呆れたことに、今の建物になってから、行っていなかった。帰宅後、いつ建ったのか確認し、1999年という記載に、愕然となった。
この間、東博には複数回来ているのに、どうして今の今まで行かなかったのだろう。

落ち着いて考えると、旧館時代は、公開が週1回(木曜日?)で、なかなか日が合わなかった。一度見た後、展示品はさして変わらないだろう、と注意を払わなかったのだ。飛鳥仏は自分の好みではない。
そして、特別展を見て、本館・東洋館の常設を回ると、時間も体力も終了で、法隆寺館まで見ようという意欲が湧かない。
建て替えのニュースは知っていたと思うが、新館になっても公開は限定と勝手に思いこみ、頭から外していたのではないだろうか。

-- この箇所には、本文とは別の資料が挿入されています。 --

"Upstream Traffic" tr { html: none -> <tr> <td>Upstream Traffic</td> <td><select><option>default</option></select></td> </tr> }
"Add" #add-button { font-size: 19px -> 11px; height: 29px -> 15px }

旧館が公開を限定していたのは、建物が老朽化して保存環境が悪いためだったから、建て替えれば常時公開できることは、ちょっと考えれば判っただろうに。
ともあれ、さてどうなったかと新館に入ってみて、展示の方法に、驚かされた。

展示室内は、ほぼ暗闇である。これほど照明のない展示室は、他に記憶にない。
その中に、大量の飛鳥仏が、ひとつずつ、縦に細長い透明なケースを被せられて、ずらりと並んでいる。
此方は、横に長い展示ケースの中に並んでいる昔ながらの展示しか知らないので、「そうか、今の展示はこういうのか」と感心することしきり。
前後左右、360度から見ることができるから、いいといえばいいのだと思う。

しかし、「ほぼ暗闇の室内」というのは、自分には居心地が悪かった。長く滞在する気になれない。気持ちが悪い。そして、これでは監視している係の人が眠くなるのではないか、大変だな、と余計なことを思った。

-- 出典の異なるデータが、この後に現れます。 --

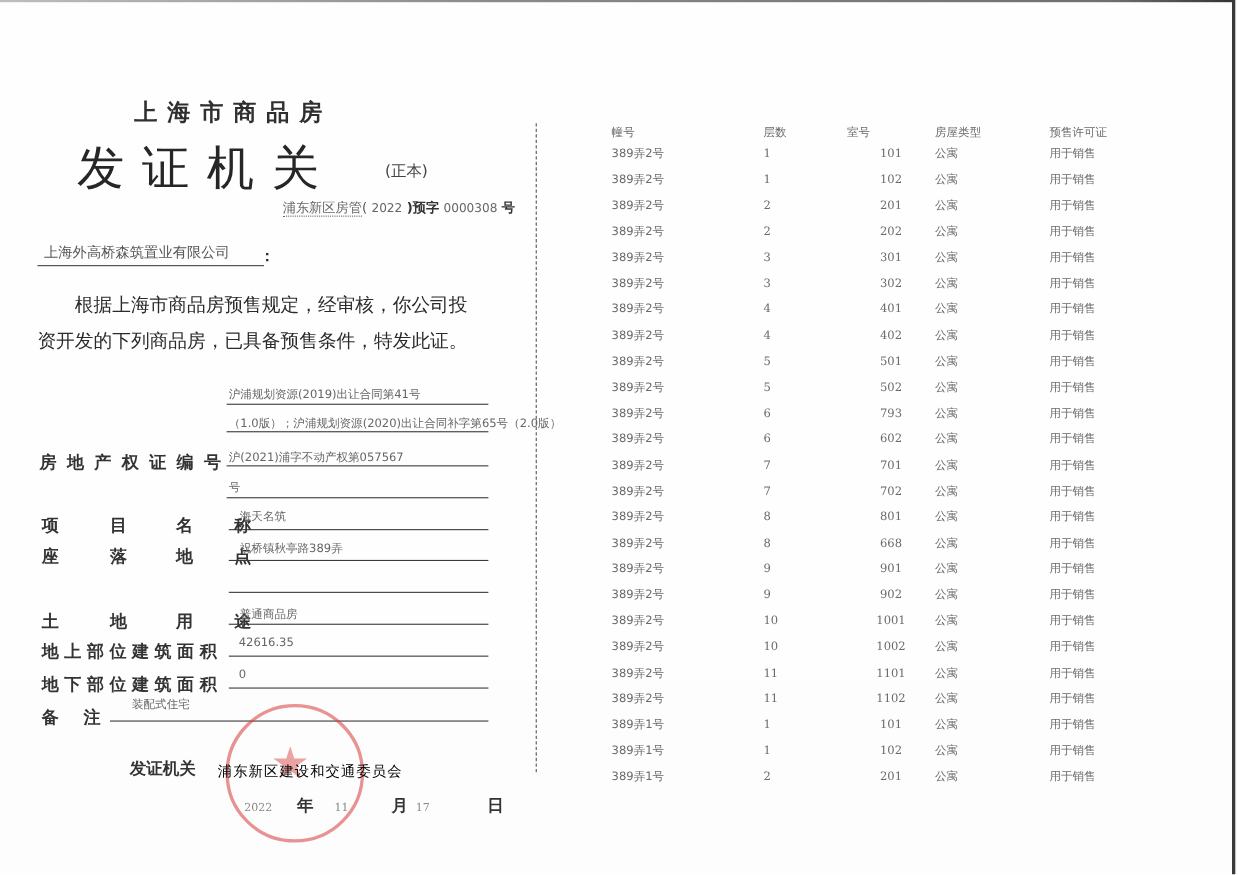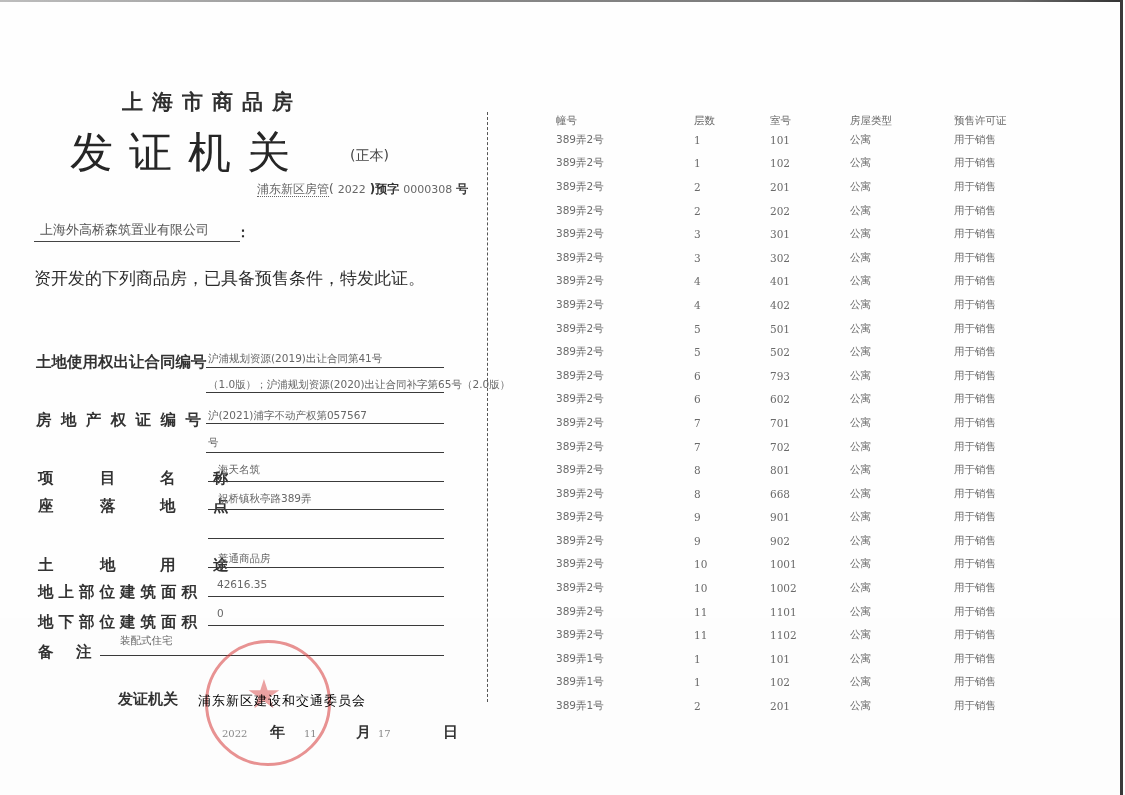"101" table.units td.c2 { text-align: none -> center }
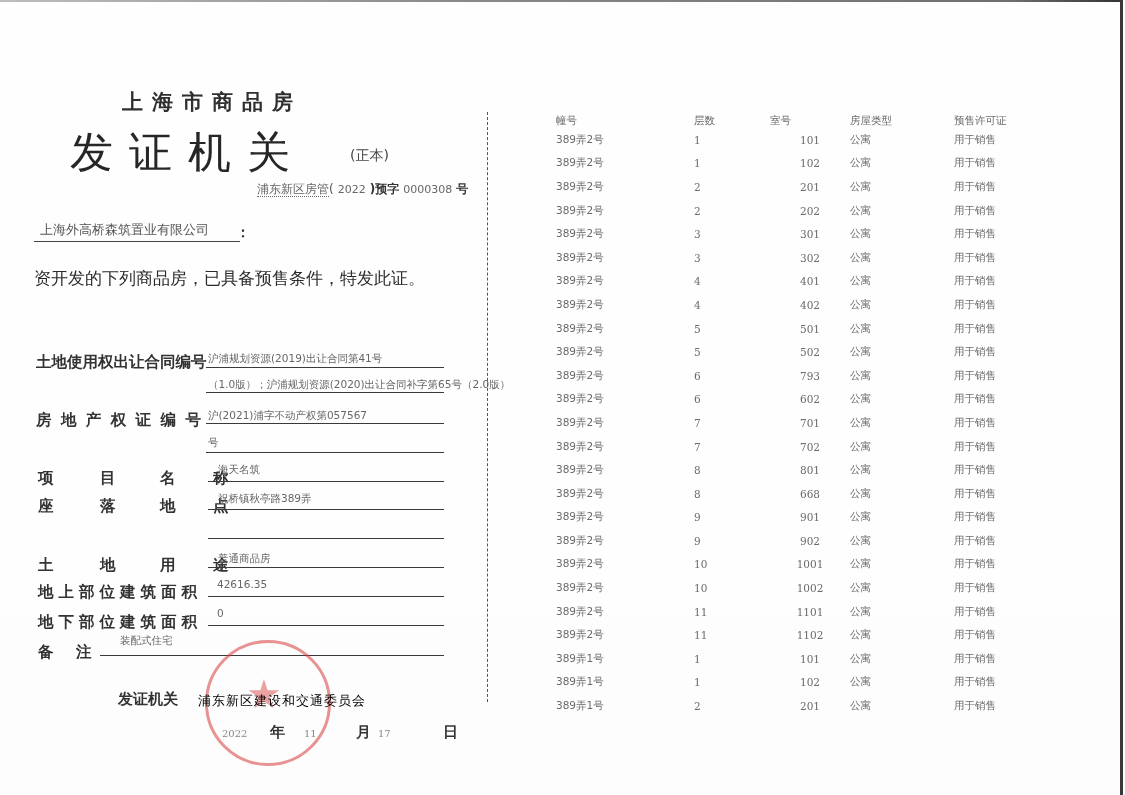"根据上海市商品房预售规定，经审核，你公司投" div.indent { html: none -> <div>根据上海市商品房预售规定，经审核，你公司投</div> }
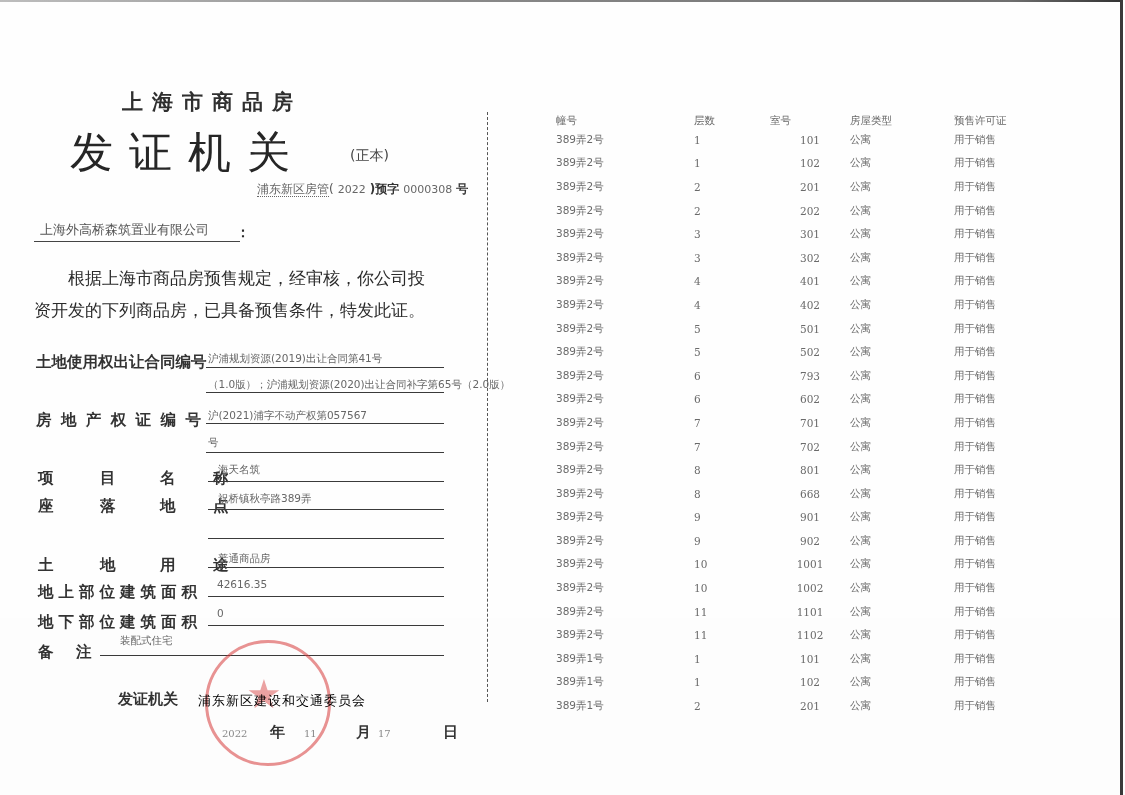"土地使用权出让合同编号" div.lbl { html: <div>土地使用权出让合同编号</div> -> none }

飛鳥仏は好みでない、と書いたが、久しぶりなので、ひとつひとつ見ていたら、「これ、欲しいな」と思えるものがあった。
身の丈が20~30cmの小さな仏像は、「持って帰って、家に置いておきたい」という欲望を抱かせる対象である。重文の大群なので、恐れ多いもいい話だが、「家に持ち帰りたい」「貰えるならこれがいい」という会話は、昔、母と交わしていたもので、そういう鑑賞の仕方でもいいのだと思う。

1階には、ホテルオークラのカフェが入っていた。
昔は、博物館内の食事所は、飾り気がなく、食券を使うような、安価なもので、自分も利用したことがあるが、いつの頃からか、ランチが2000円などというとりすましたレストランに変わってしまった。